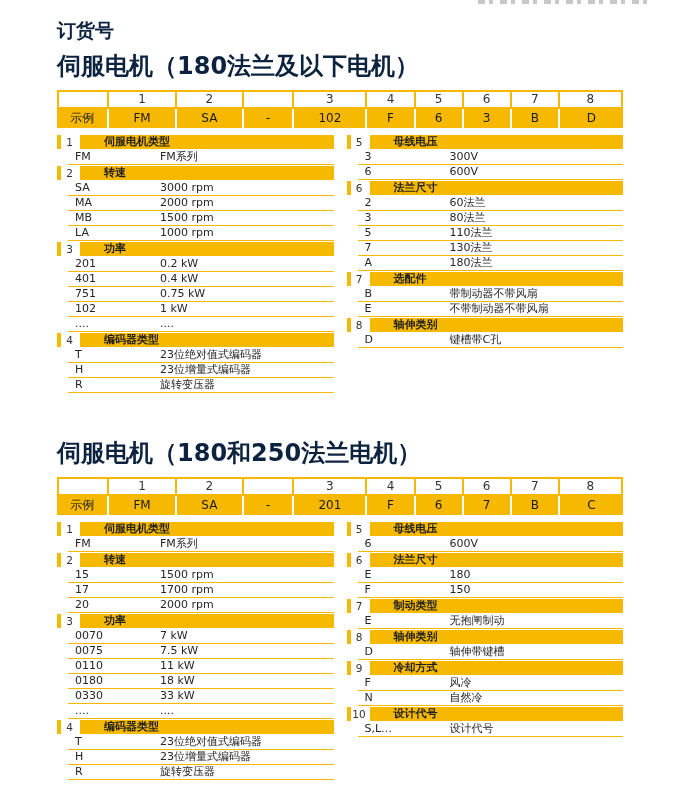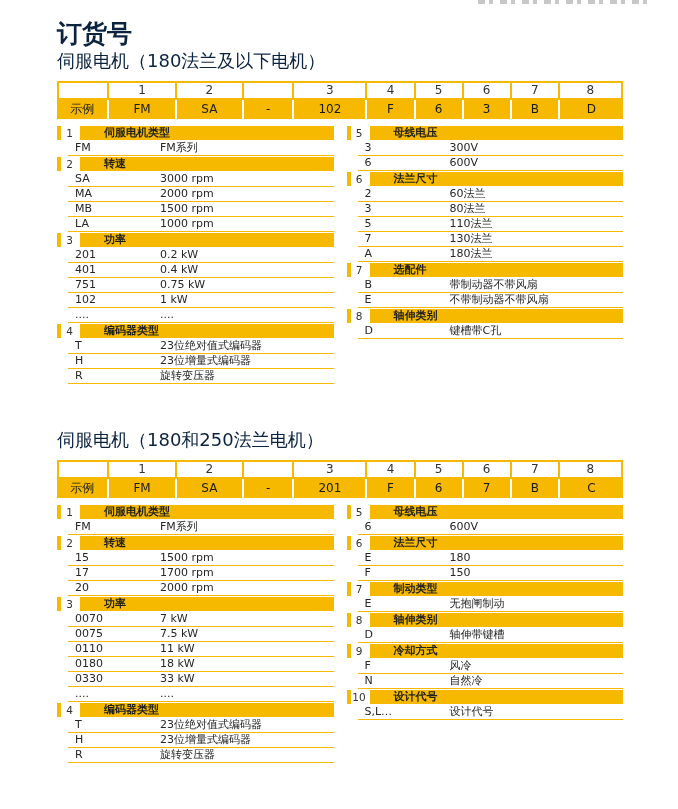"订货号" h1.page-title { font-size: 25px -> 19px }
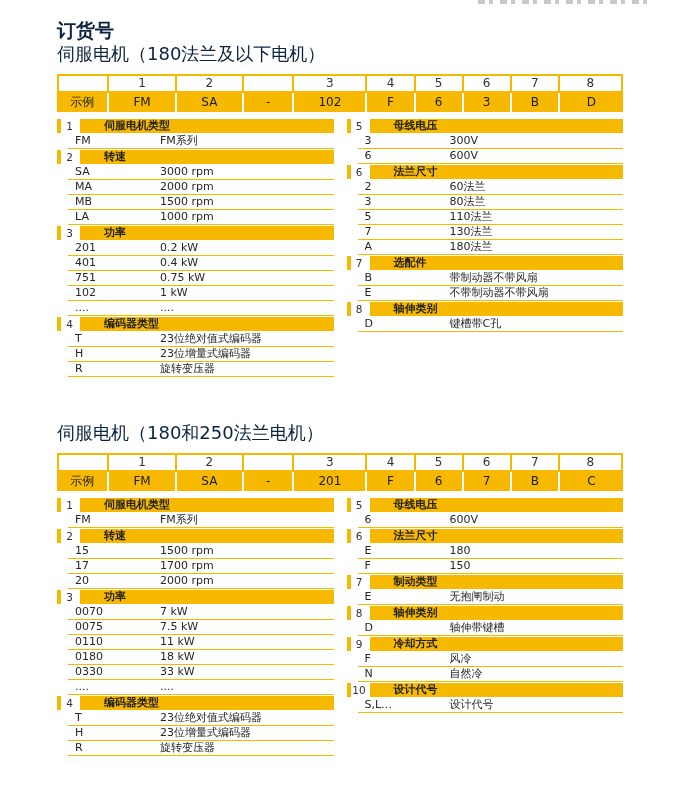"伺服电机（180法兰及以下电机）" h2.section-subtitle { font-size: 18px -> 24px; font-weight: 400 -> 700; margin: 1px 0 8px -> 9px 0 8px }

==

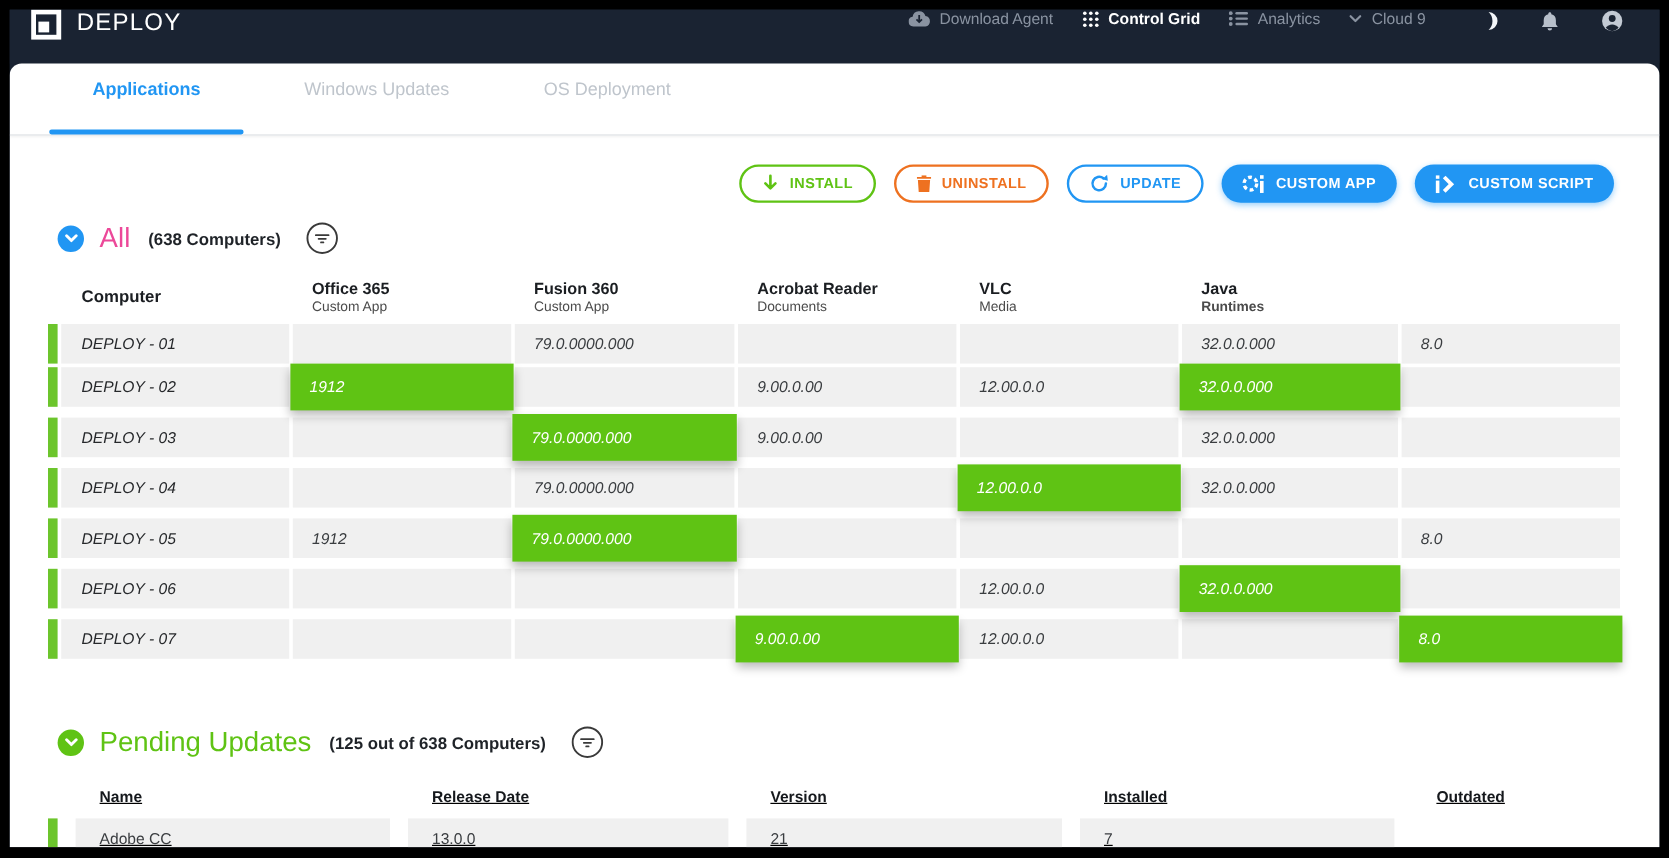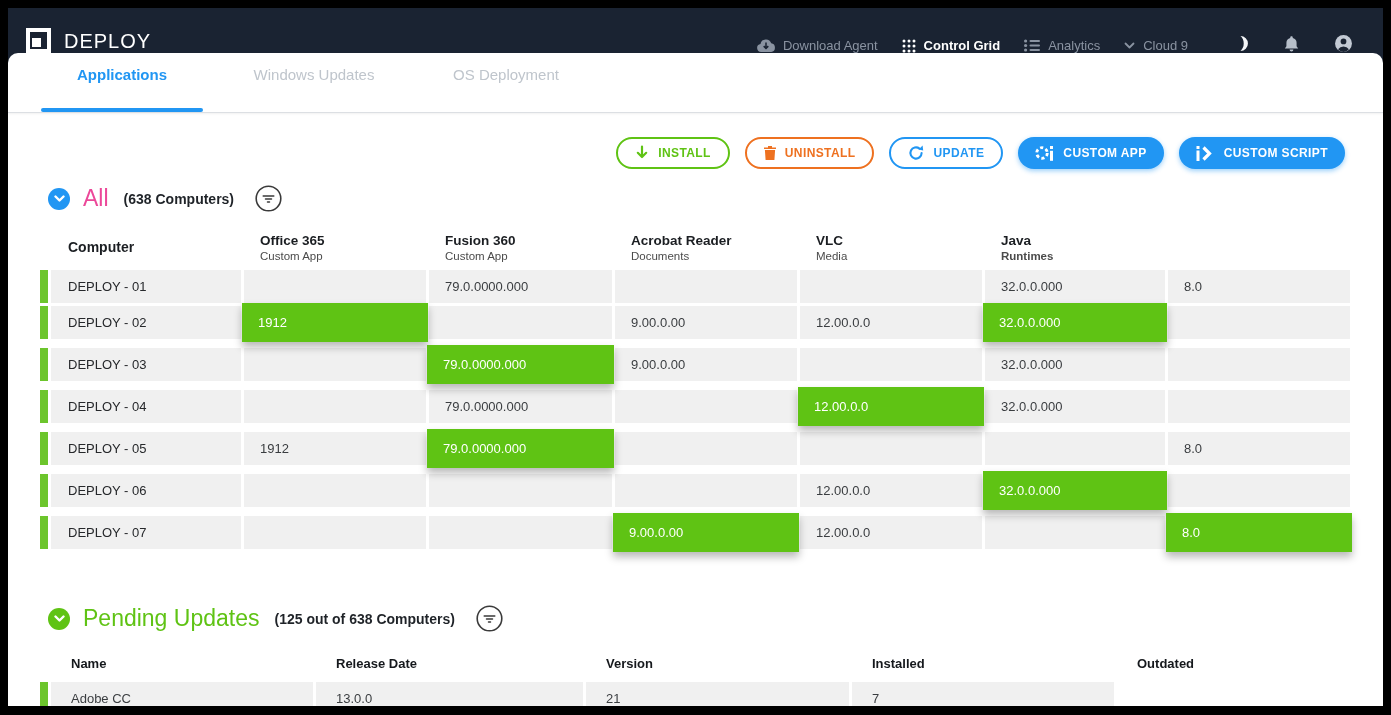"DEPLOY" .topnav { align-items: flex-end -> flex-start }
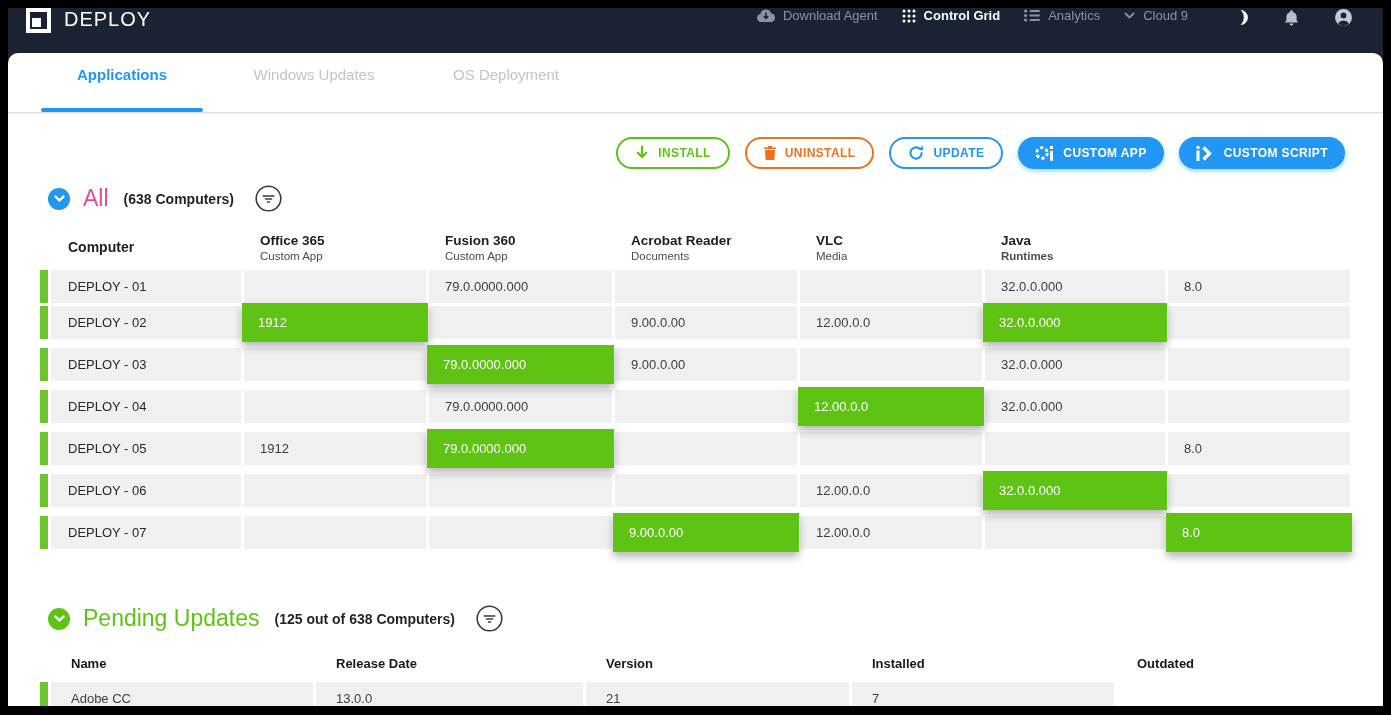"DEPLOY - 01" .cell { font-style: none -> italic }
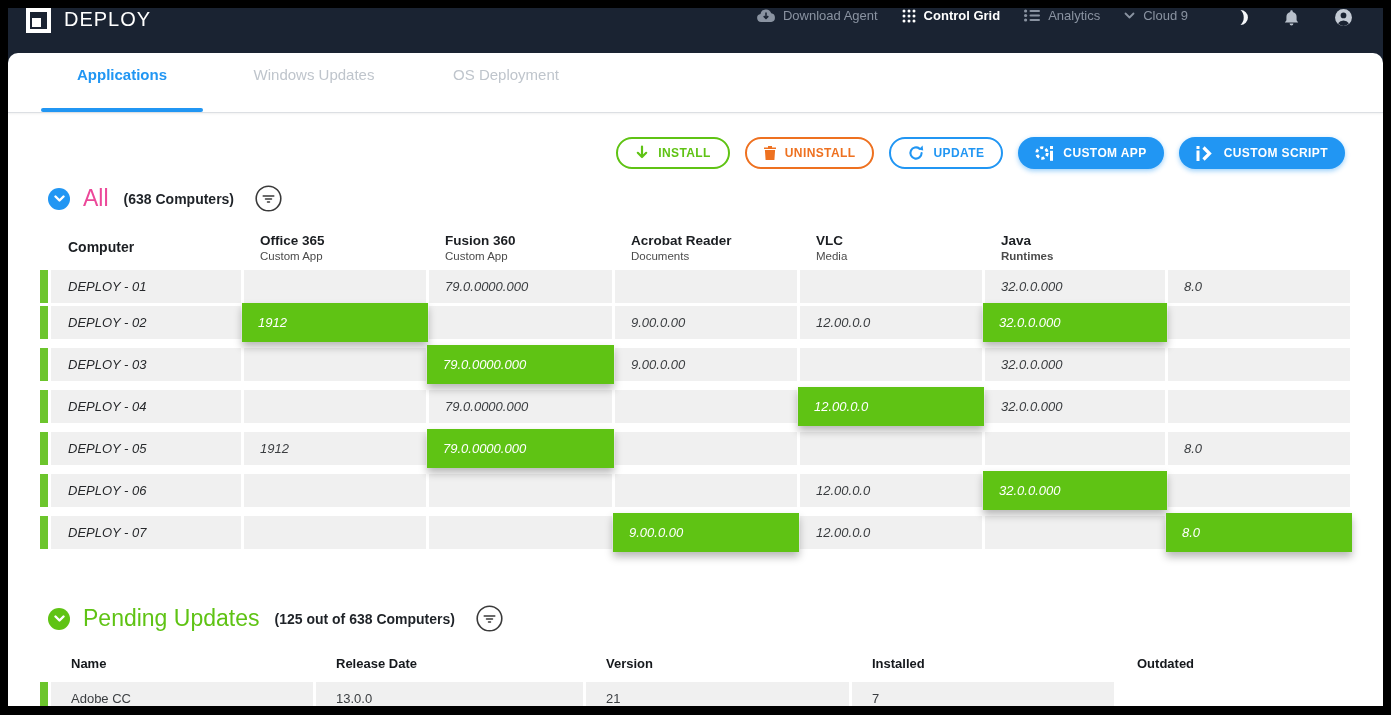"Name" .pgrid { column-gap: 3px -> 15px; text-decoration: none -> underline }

* * *

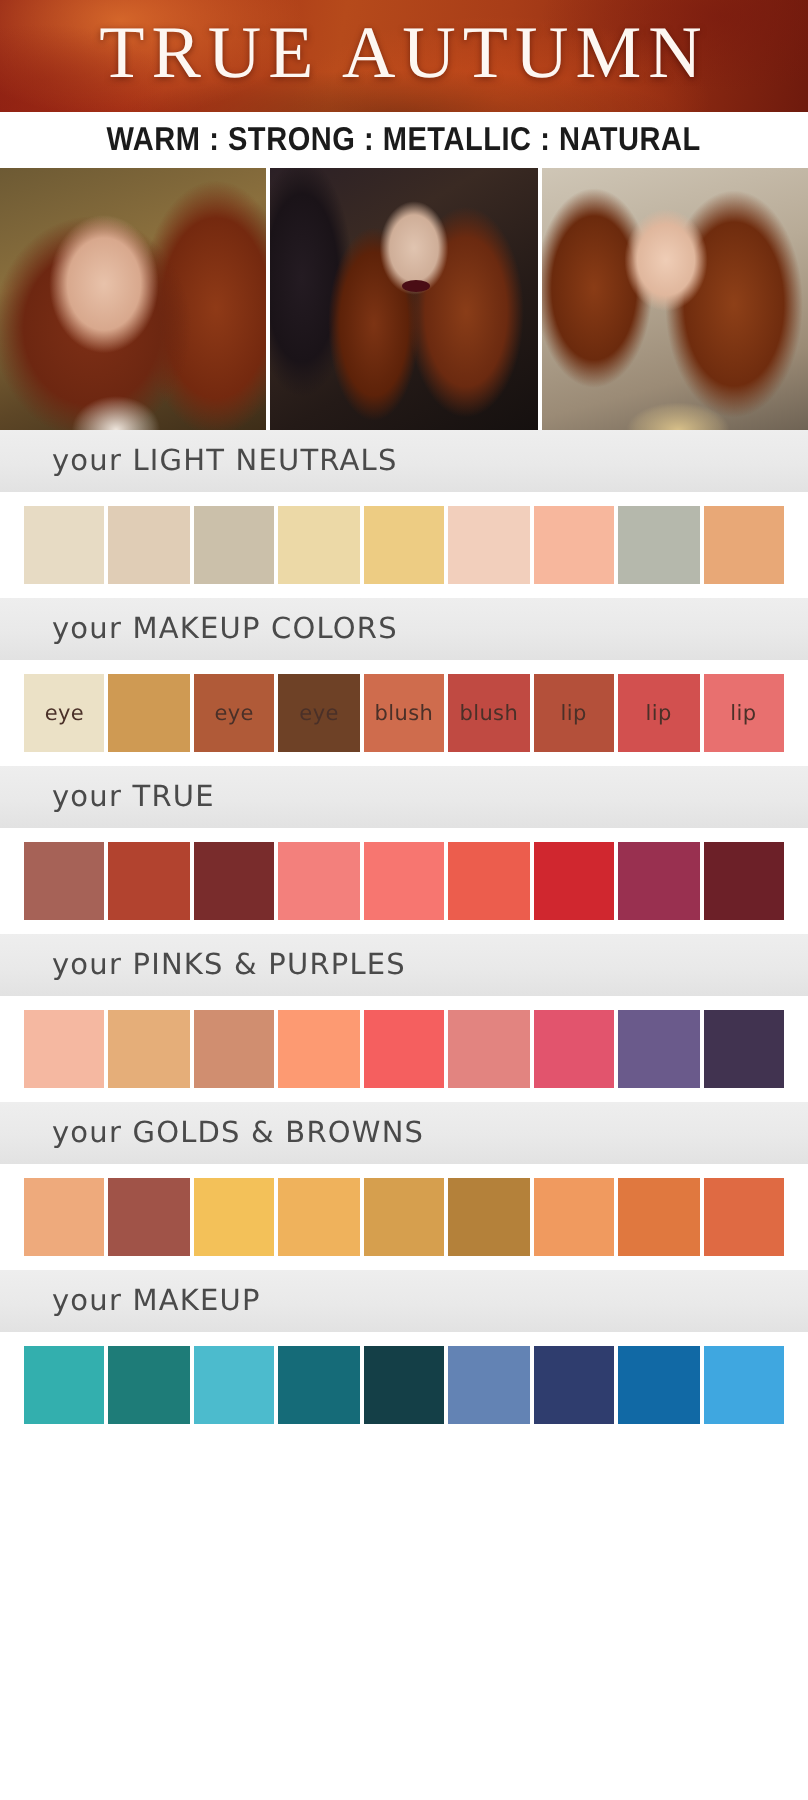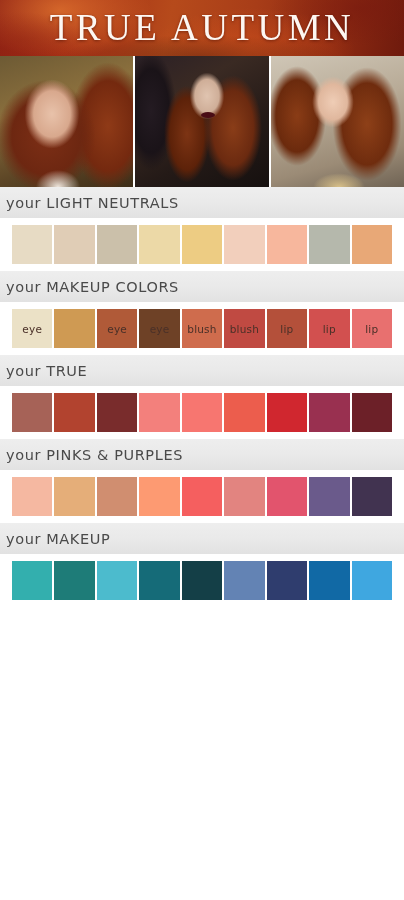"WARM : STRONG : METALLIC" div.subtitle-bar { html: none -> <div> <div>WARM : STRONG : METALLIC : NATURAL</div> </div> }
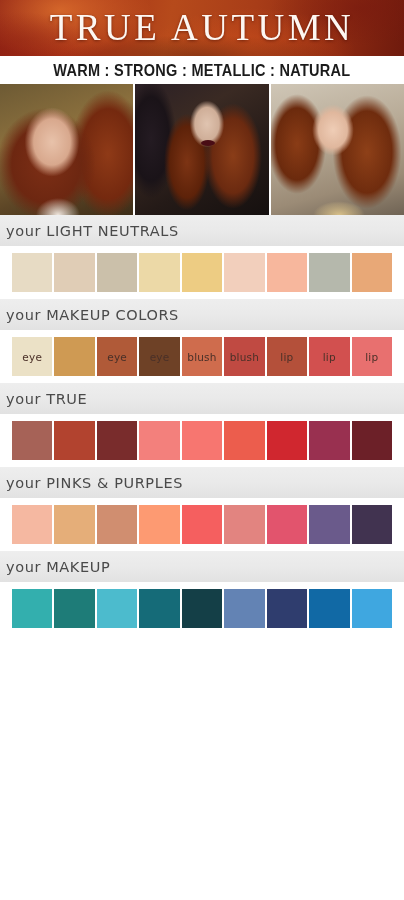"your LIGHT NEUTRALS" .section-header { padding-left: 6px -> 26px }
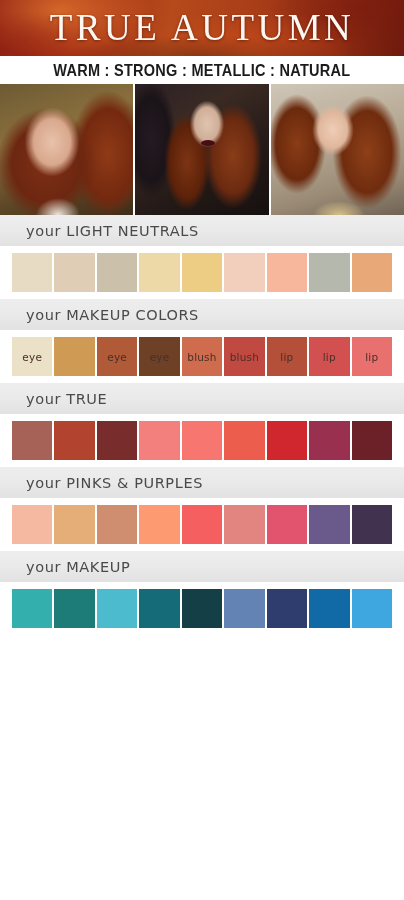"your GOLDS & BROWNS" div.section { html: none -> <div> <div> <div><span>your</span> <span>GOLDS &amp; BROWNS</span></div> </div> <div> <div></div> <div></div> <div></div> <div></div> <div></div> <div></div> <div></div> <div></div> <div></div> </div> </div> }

** Task brief **
All that should be printed is the run of lines above from the one with "font-style: none ->" through the one with "column-gap: 3px ->", both included, exactly as given, with pictures left out.

** Solution to the problem **
"DEPLOY - 01" .cell { font-style: none -> italic }
"Name" .pgrid { column-gap: 3px -> 15px; text-decoration: none -> underline }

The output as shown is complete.